The Elusive Apostrophe!
Many people, including some who could give instant answers to mathematical problems at which I would only be able to stare blankly, find it difficult to know where and when to use apostrophes. Should these, as was suggested on a recent BBCtv 'Breakfast programme', be abolished?
I don't think so. I'm sure that no reader of Tendring Topics ..on Line will wish me to embark on an English grammar lesson. I hope though that the following makes clear why it is that the English language would be poorer and less versatile without it.
Fruit and vegetables for sale (particularly on greengrocers' pavement displays!) with names which, in the plural, end with 's´ should never have an added apostrophe either before or after the final 's'.
An apostrophe should be used with its only when this word is used as an abbreviation for 'It is' as in 'It's a cold day today'.
The bungalow in which I live is an old person's home because I am an old person living in it alone.

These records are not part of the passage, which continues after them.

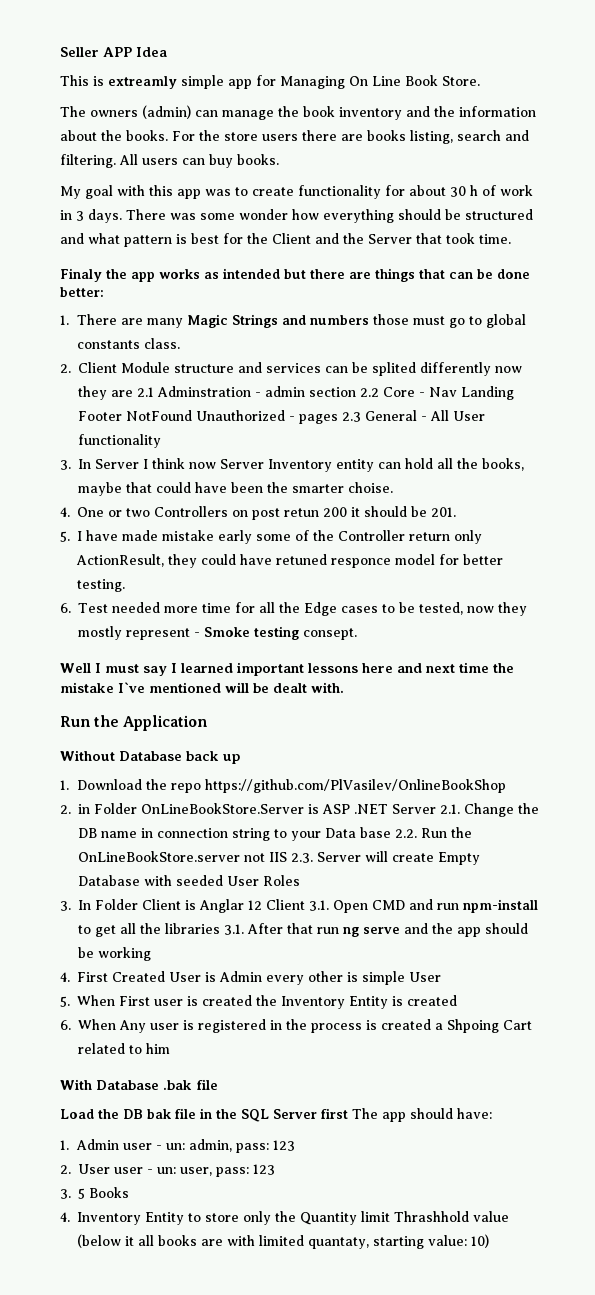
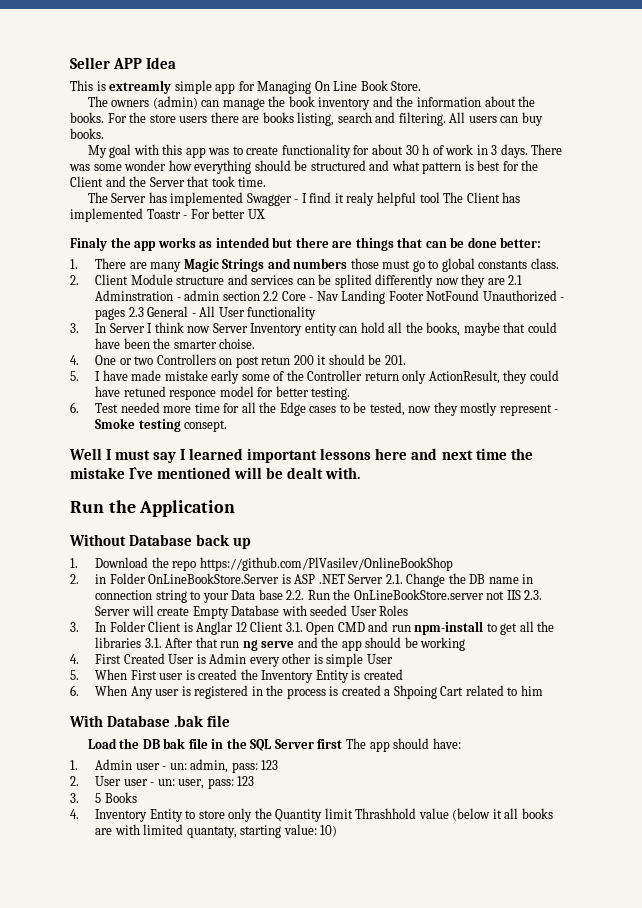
(511, 239) none -> [87,192,521,206] [70,208,265,222] // The Server has implemented Swagger - I find it realy helpful tool The Client has implemented Toastr - For better UX

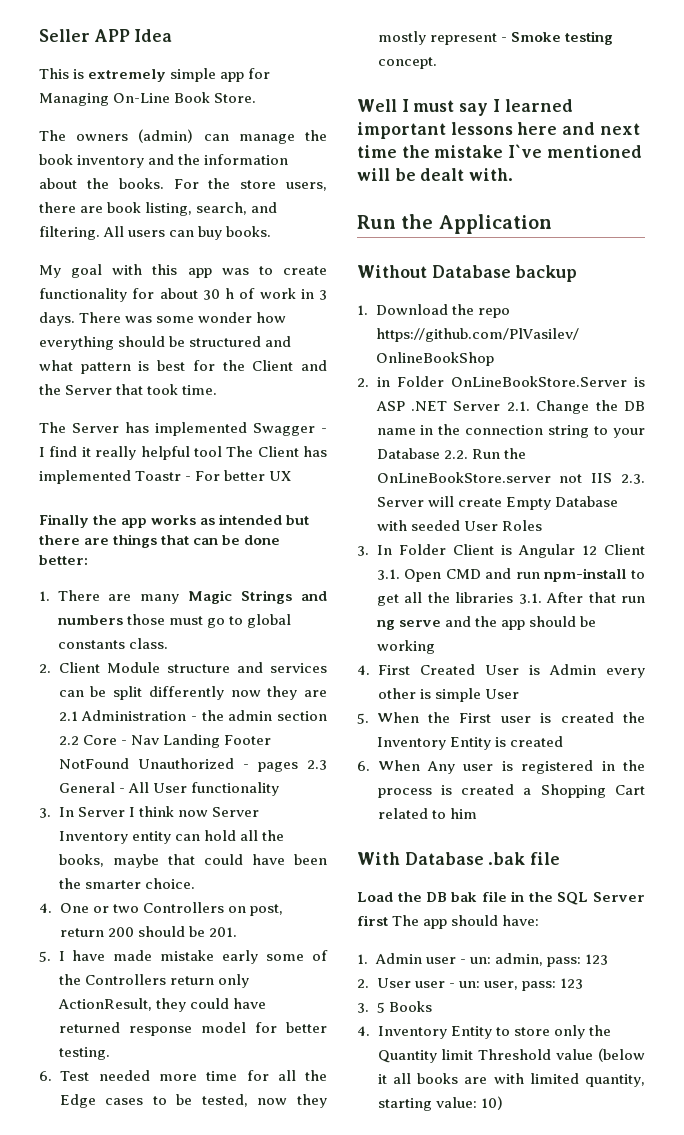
[109,80,172,94] extreamly -> [88,69,167,82] extremely
[314,81,358,91] On Line -> [113,93,171,103] On-Line
[179,112,372,126] users there are books listing, search -> [286,182,328,191] [39,202,248,216] users, there are book listing, search,
[346,192,375,206] realy -> [95,446,137,460] really
[70,237,107,251] Finaly -> [39,514,89,528] Finally
[334,274,372,288] splited -> [113,686,142,700] split
[94,290,181,301] Adminstration - -> [81,710,224,721] Administration - the
[219,338,256,349] choise. -> [144,878,195,889] choice.
[235,355,327,368] post retun 200 it -> [249,904,283,916] [59,927,134,937] post, return 200
[307,370,363,381] Controller -> [84,974,166,985] Controllers
[123,386,217,400] retuned responce -> [58,1022,192,1036] returned response
[184,420,228,432] consept. -> [377,57,437,69] concept.
[196,534,252,549] back up -> [515,265,578,282] backup
(534, 579) none -> [438,424,461,435] the
[231,589,283,600] Data base -> [376,448,440,459] Database
[196,621,234,635] Anglar -> [517,544,575,558] Angular
(127, 674) none -> [427,712,450,723] the
[393,685,437,699] Shpoing -> [540,784,606,798] Shopping
[355,808,417,819] Thrashhold -> [478,1049,552,1060] Threshold
[186,826,237,838] quantaty, -> [585,1074,645,1087] quantity,

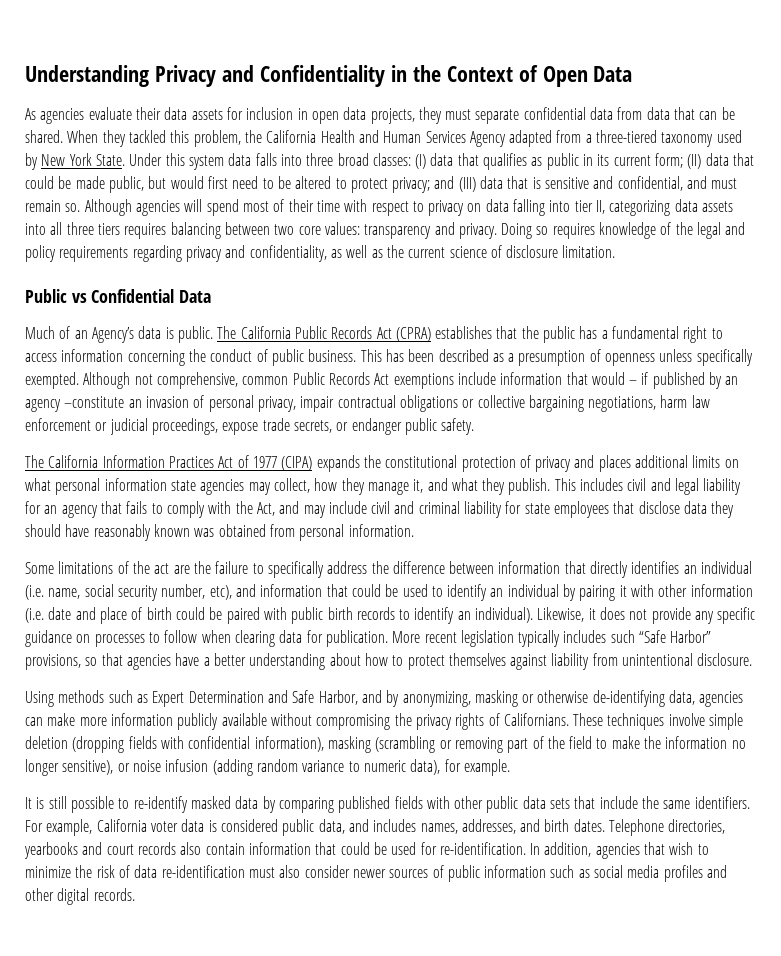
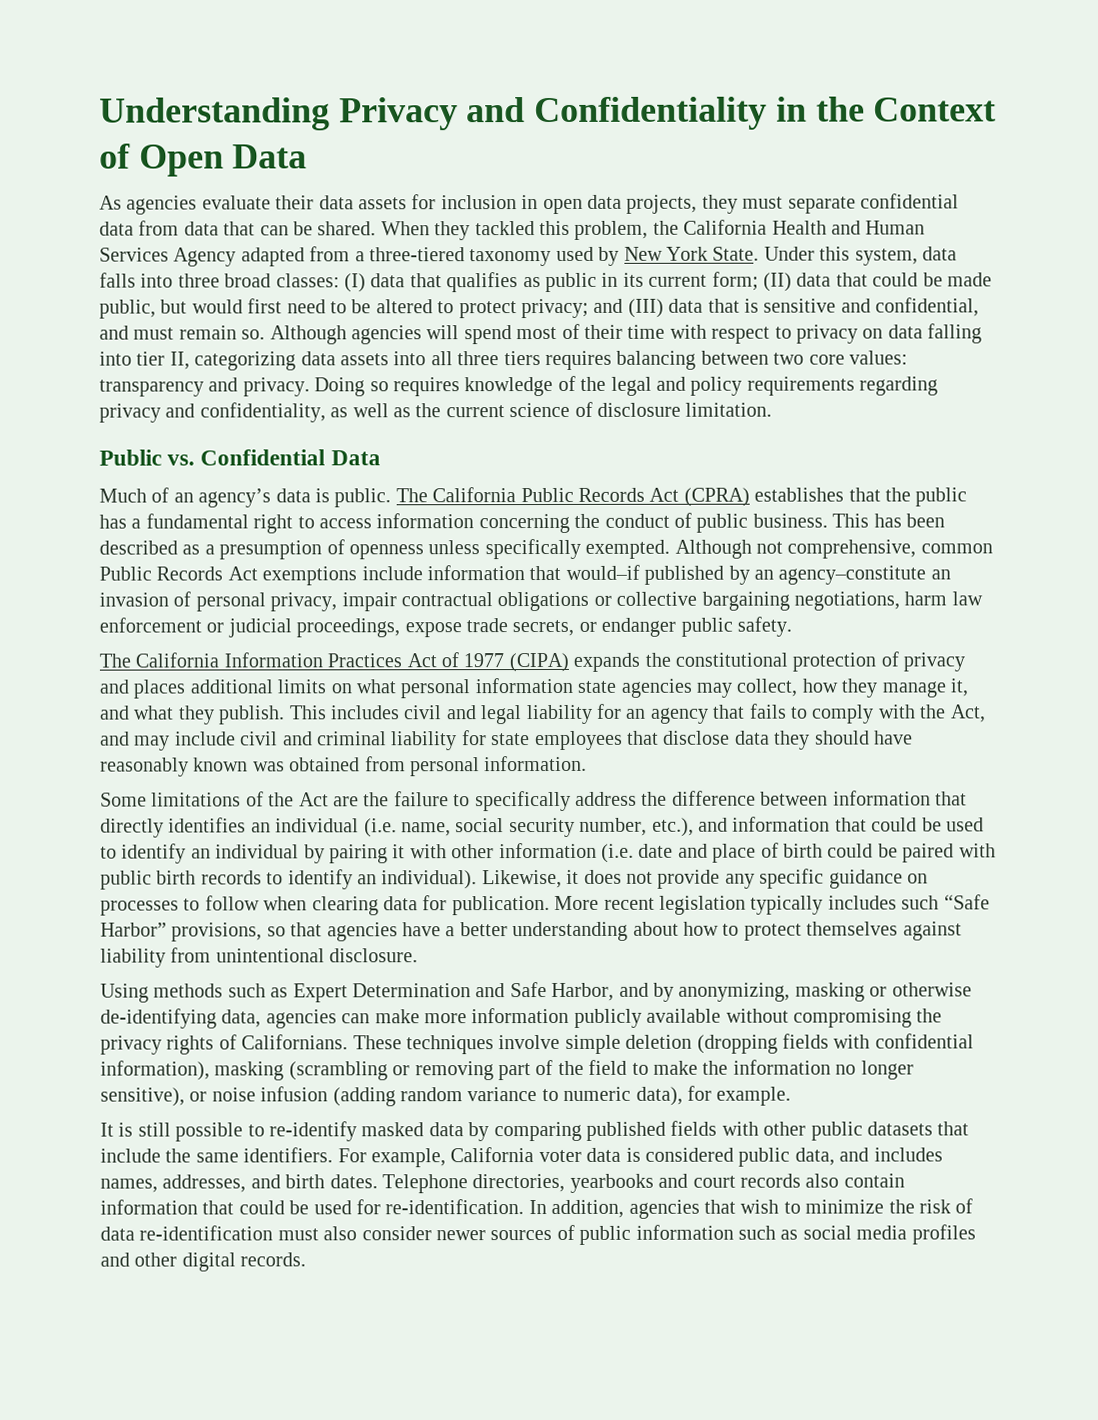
[188,155,224,170] system -> [854,248,918,266] system,
[71,293,87,303] vs -> [167,454,196,466] vs.
[91,327,134,343] Agency’s -> [198,488,272,508] agency’s
[591,372,649,385] would – if -> [565,564,640,580] would–if
[25,396,125,412] agency –constitute -> [778,565,927,585] agency–constitute
[154,563,170,574] act -> [298,792,329,807] Act
[209,585,232,600] etc), -> [651,817,694,837] etc.),
[522,796,571,809] data sets -> [866,1121,933,1136] datasets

If (which Heaven forbid!) I shared it with one or more similarly elderly people it would become an old persons' home. It could then alternatively be correctly described as an old people's home, though this has generally come to mean a home commercially provided for the residence and care of a number of old people. Old peoples' home (with the apostrophe after the s) is incorrect and meaningless. Peoples, without any apostrophe at all, means a number of different races as, for instance, The peoples of Africa or The peoples of Asia.
Clear? Well, in a world that I find increasingly bewildering, it's quite clear to me!